**Your task:**
Exactly reproduce the lines of the listing below from the one containing "tax: 7.25% = 2147.09 -> 9.5% = 3504.36" through the one containing "Ferretti Custom Line". Skip the images.

◇ ◇ ◇ ◇ ◇

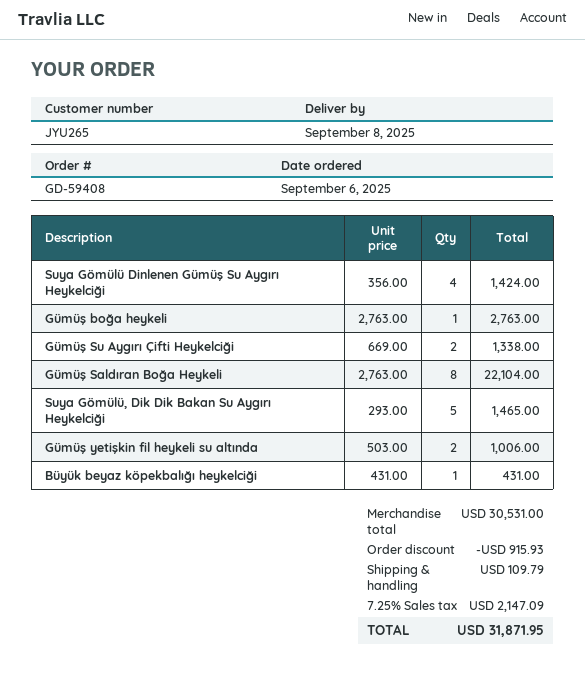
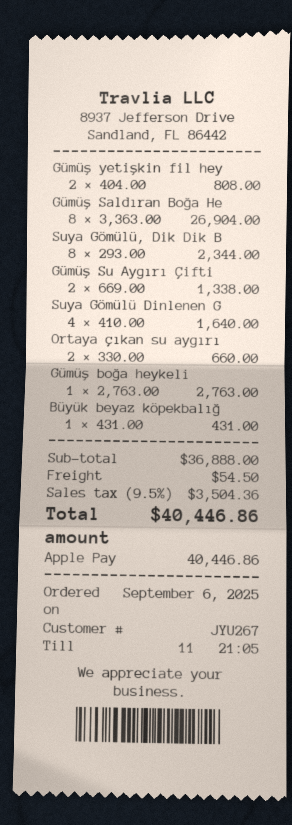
customer number: JYU265 -> JYU267
Suya Gömülü Dinlenen Gümüş Su Aygırı Heykelciği: 4 x 356.00 = 1424.00 -> 4 x 410.00 = 1640.00
Gümüş Saldıran Boğa Heykeli: 8 x 2763.00 = 22104.00 -> 8 x 3363.00 = 26904.00
Suya Gömülü, Dik Dik Bakan Su Aygırı Heykelciği: 5 x 293.00 = 1465.00 -> 8 x 293.00 = 2344.00
Gümüş yetişkin fil heykeli su altında: 2 x 503.00 = 1006.00 -> 2 x 404.00 = 808.00
Ortaya çıkan su aygırı: none -> 2 x 330.00 = 660.00
subtotal: 30531.00 -> 36888.00
discount: 915.93 -> none
shipping: 109.79 -> 54.50
tax: 7.25% = 2147.09 -> 9.5% = 3504.36
total: 31871.95 -> 40446.86

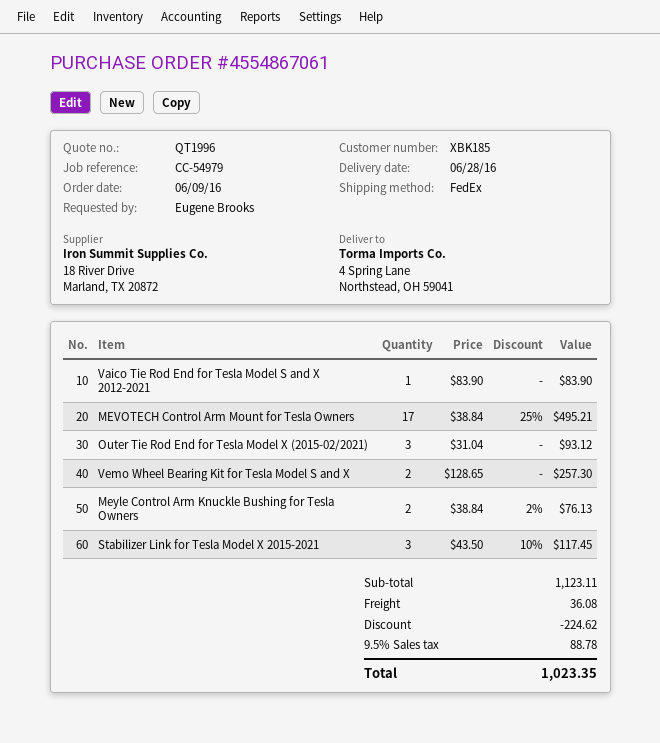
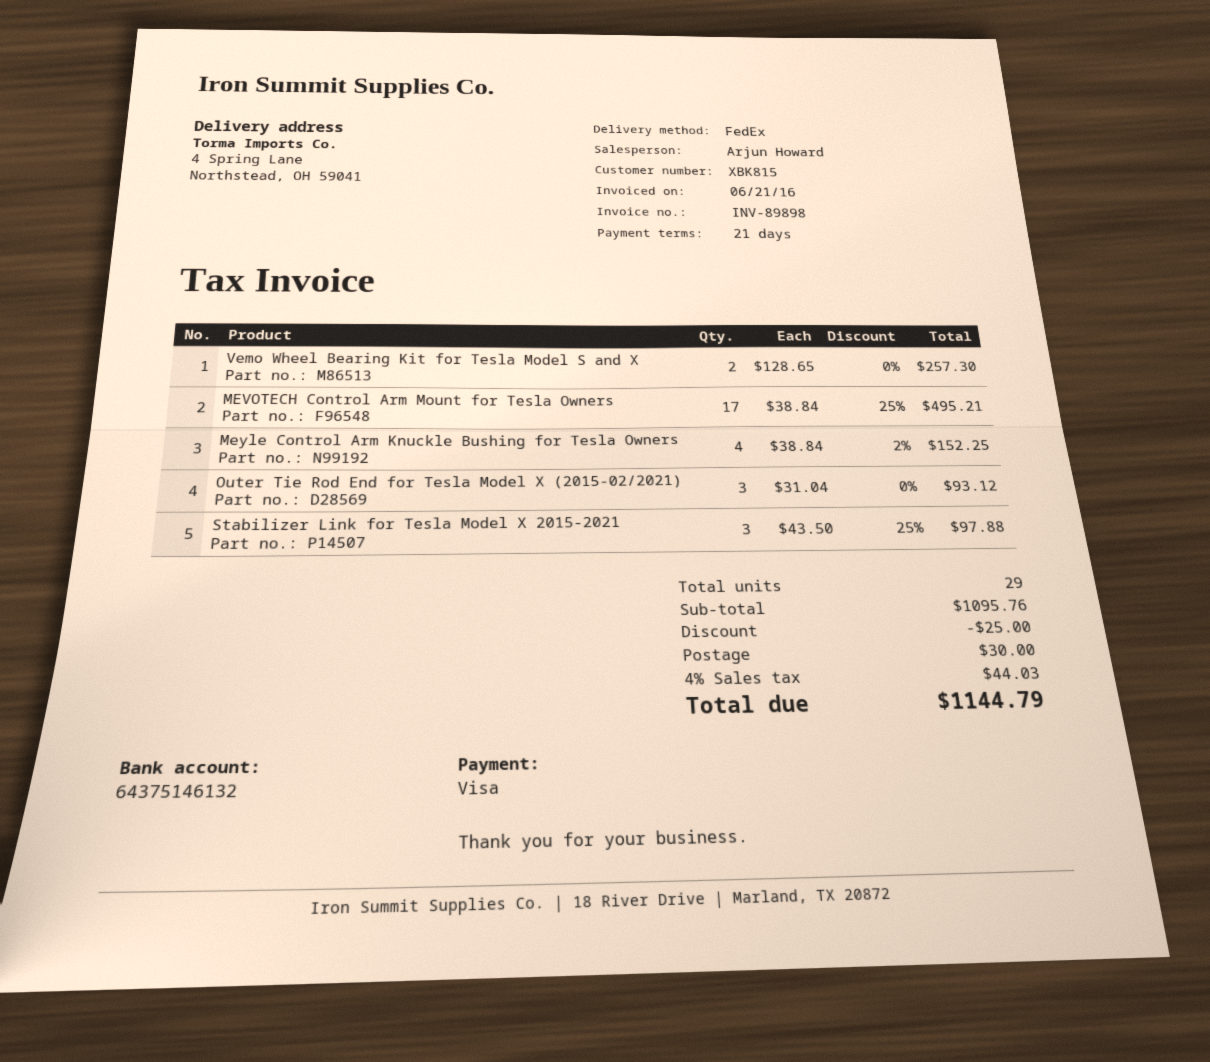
customer number: XBK185 -> XBK815
Vaico Tie Rod End for Tesla Model S and X 2012-2021: 1 x 83.90 = 83.90 -> none
Meyle Control Arm Knuckle Bushing for Tesla Owners: 2 x 38.84 - 2% = 76.13 -> 4 x 38.84 - 2% = 152.25
Stabilizer Link for Tesla Model X 2015-2021: 3 x 43.50 - 10% = 117.45 -> 3 x 43.50 - 25% = 97.88
subtotal: 1123.11 -> 1095.76
discount: 224.62 -> 25.00
shipping: 36.08 -> 30.00
tax: 9.5% = 88.78 -> 4% = 44.03
total: 1023.35 -> 1144.79

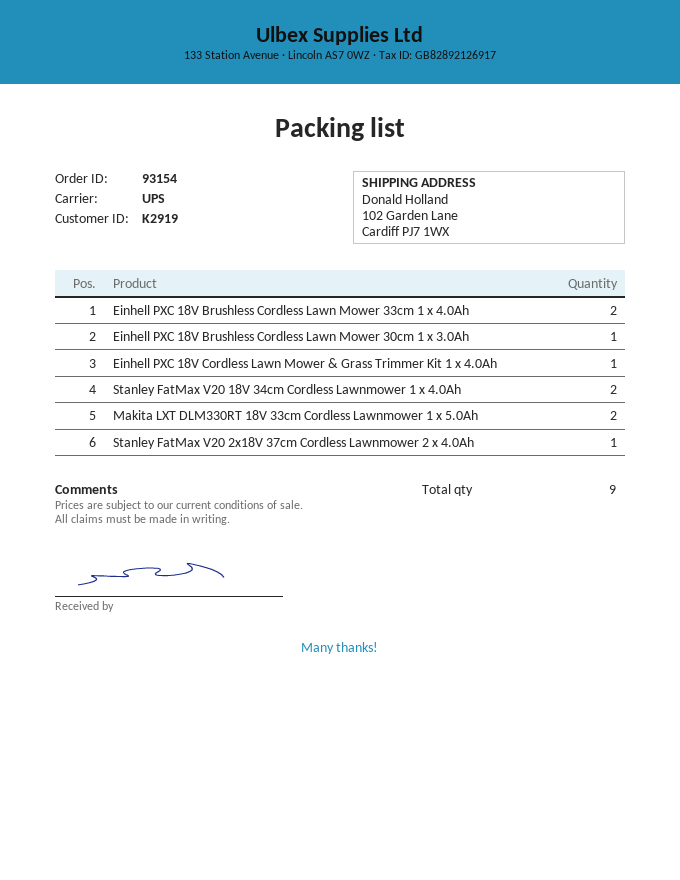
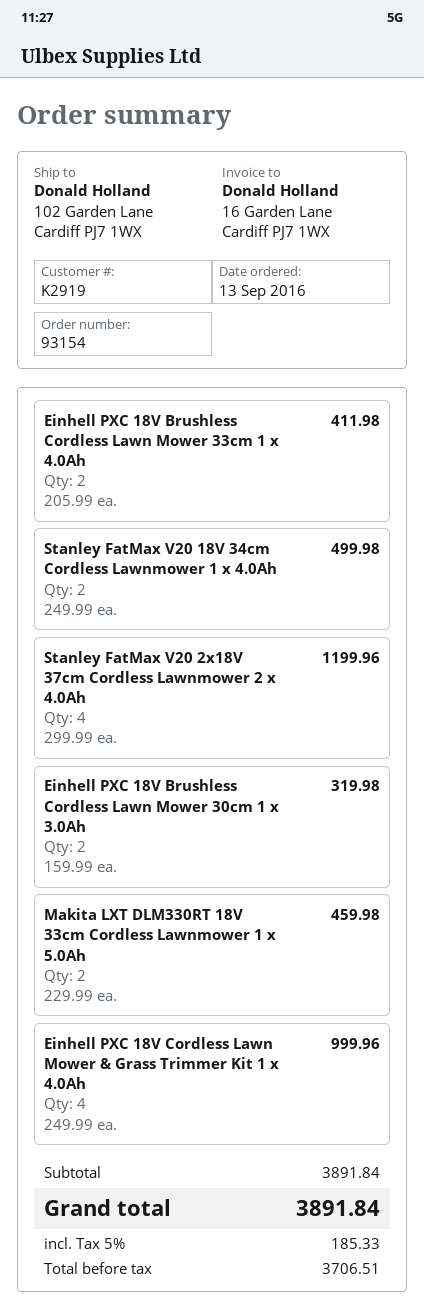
Einhell PXC 18V Brushless Cordless Lawn Mower 30cm 1 x 3.0Ah: 1 -> 2
Einhell PXC 18V Cordless Lawn Mower & Grass Trimmer Kit 1 x 4.0Ah: 1 -> 4
Stanley FatMax V20 2x18V 37cm Cordless Lawnmower 2 x 4.0Ah: 1 -> 4

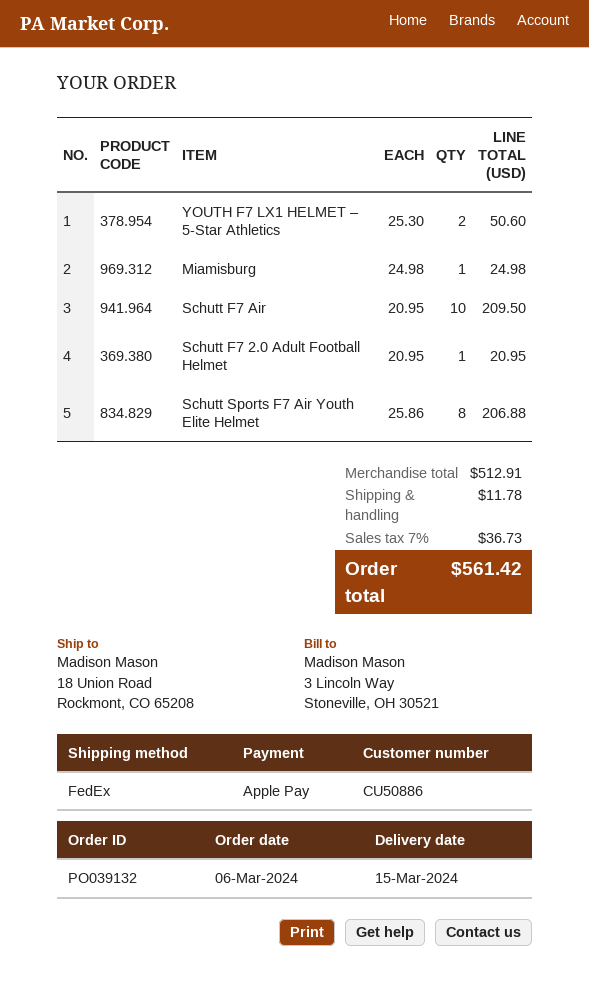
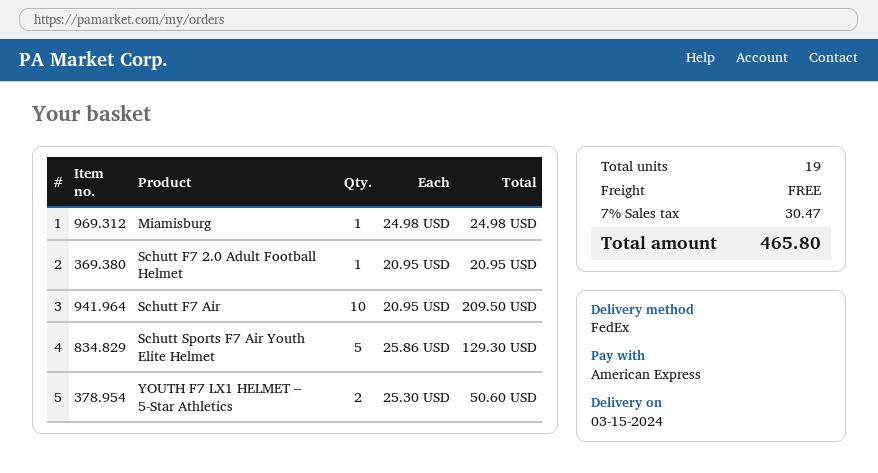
payment method: Apple Pay -> American Express
Schutt Sports F7 Air Youth Elite Helmet: 8 x 25.86 = 206.88 -> 5 x 25.86 = 129.30
shipping: 11.78 -> 0.00
tax: 7% = 36.73 -> 7% = 30.47
total: 561.42 -> 465.80

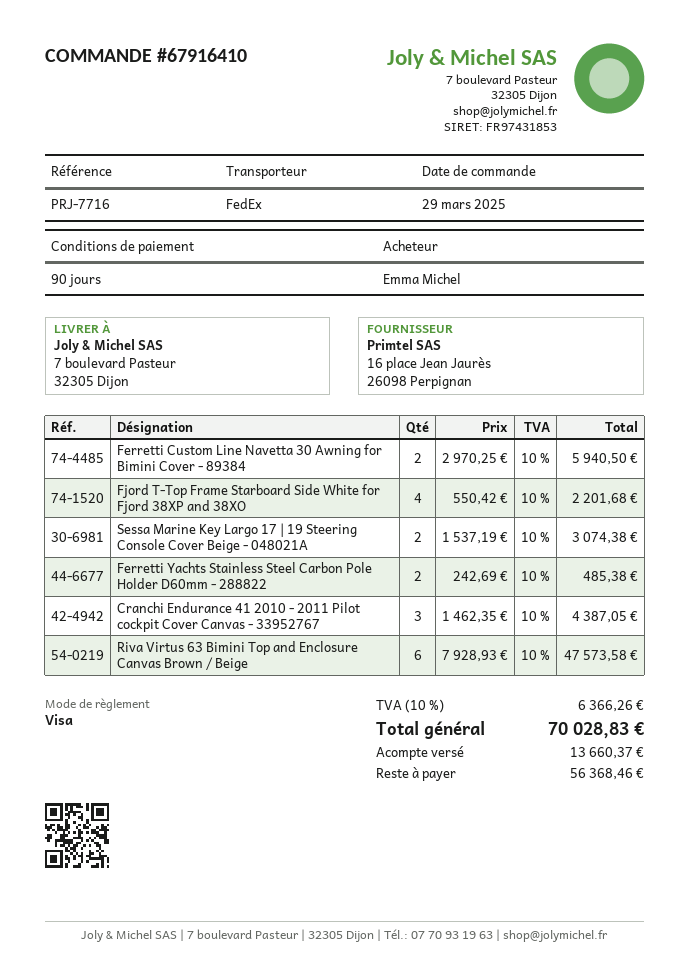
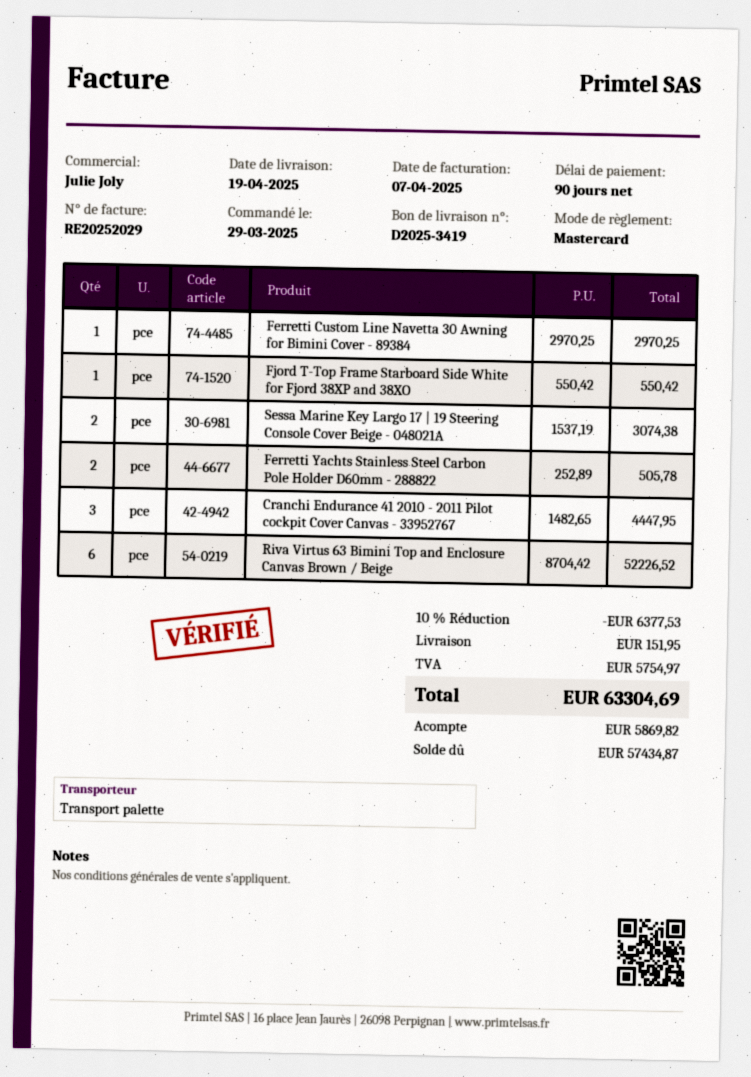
payment method: Visa -> Mastercard
shipping method: FedEx -> pallet freight
Ferretti Custom Line Navetta 30 Awning for Bimini Cover - 89384: 2 x 2970.25 = 5940.50 -> 1 x 2970.25 = 2970.25
Fjord T-Top Frame Starboard Side White for Fjord 38XP and 38XO: 4 x 550.42 = 2201.68 -> 1 x 550.42 = 550.42
Ferretti Yachts Stainless Steel Carbon Pole Holder D60mm - 288822: 2 x 242.69 = 485.38 -> 2 x 252.89 = 505.78
Cranchi Endurance 41 2010 - 2011 Pilot cockpit Cover Canvas - 33952767: 3 x 1462.35 = 4387.05 -> 3 x 1482.65 = 4447.95
Riva Virtus 63 Bimini Top and Enclosure Canvas Brown / Beige: 6 x 7928.93 = 47573.58 -> 6 x 8704.42 = 52226.52
discount: none -> 10% = 6377.53
shipping: none -> 151.95
tax: 6366.26 -> 5754.97
total: 70028.83 -> 63304.69
deposit: 13660.37 -> 5869.82
balance: 56368.46 -> 57434.87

◇ ◇ ◇ ◇ ◇

**Exercise solution:**
tax: 7.25% = 2147.09 -> 9.5% = 3504.36
total: 31871.95 -> 40446.86

customer number: XBK185 -> XBK815
Vaico Tie Rod End for Tesla Model S and X 2012-2021: 1 x 83.90 = 83.90 -> none
Meyle Control Arm Knuckle Bushing for Tesla Owners: 2 x 38.84 - 2% = 76.13 -> 4 x 38.84 - 2% = 152.25
Stabilizer Link for Tesla Model X 2015-2021: 3 x 43.50 - 10% = 117.45 -> 3 x 43.50 - 25% = 97.88
subtotal: 1123.11 -> 1095.76
discount: 224.62 -> 25.00
shipping: 36.08 -> 30.00
tax: 9.5% = 88.78 -> 4% = 44.03
total: 1023.35 -> 1144.79

Einhell PXC 18V Brushless Cordless Lawn Mower 30cm 1 x 3.0Ah: 1 -> 2
Einhell PXC 18V Cordless Lawn Mower & Grass Trimmer Kit 1 x 4.0Ah: 1 -> 4
Stanley FatMax V20 2x18V 37cm Cordless Lawnmower 2 x 4.0Ah: 1 -> 4

payment method: Apple Pay -> American Express
Schutt Sports F7 Air Youth Elite Helmet: 8 x 25.86 = 206.88 -> 5 x 25.86 = 129.30
shipping: 11.78 -> 0.00
tax: 7% = 36.73 -> 7% = 30.47
total: 561.42 -> 465.80

payment method: Visa -> Mastercard
shipping method: FedEx -> pallet freight
Ferretti Custom Line Navetta 30 Awning for Bimini Cover - 89384: 2 x 2970.25 = 5940.50 -> 1 x 2970.25 = 2970.25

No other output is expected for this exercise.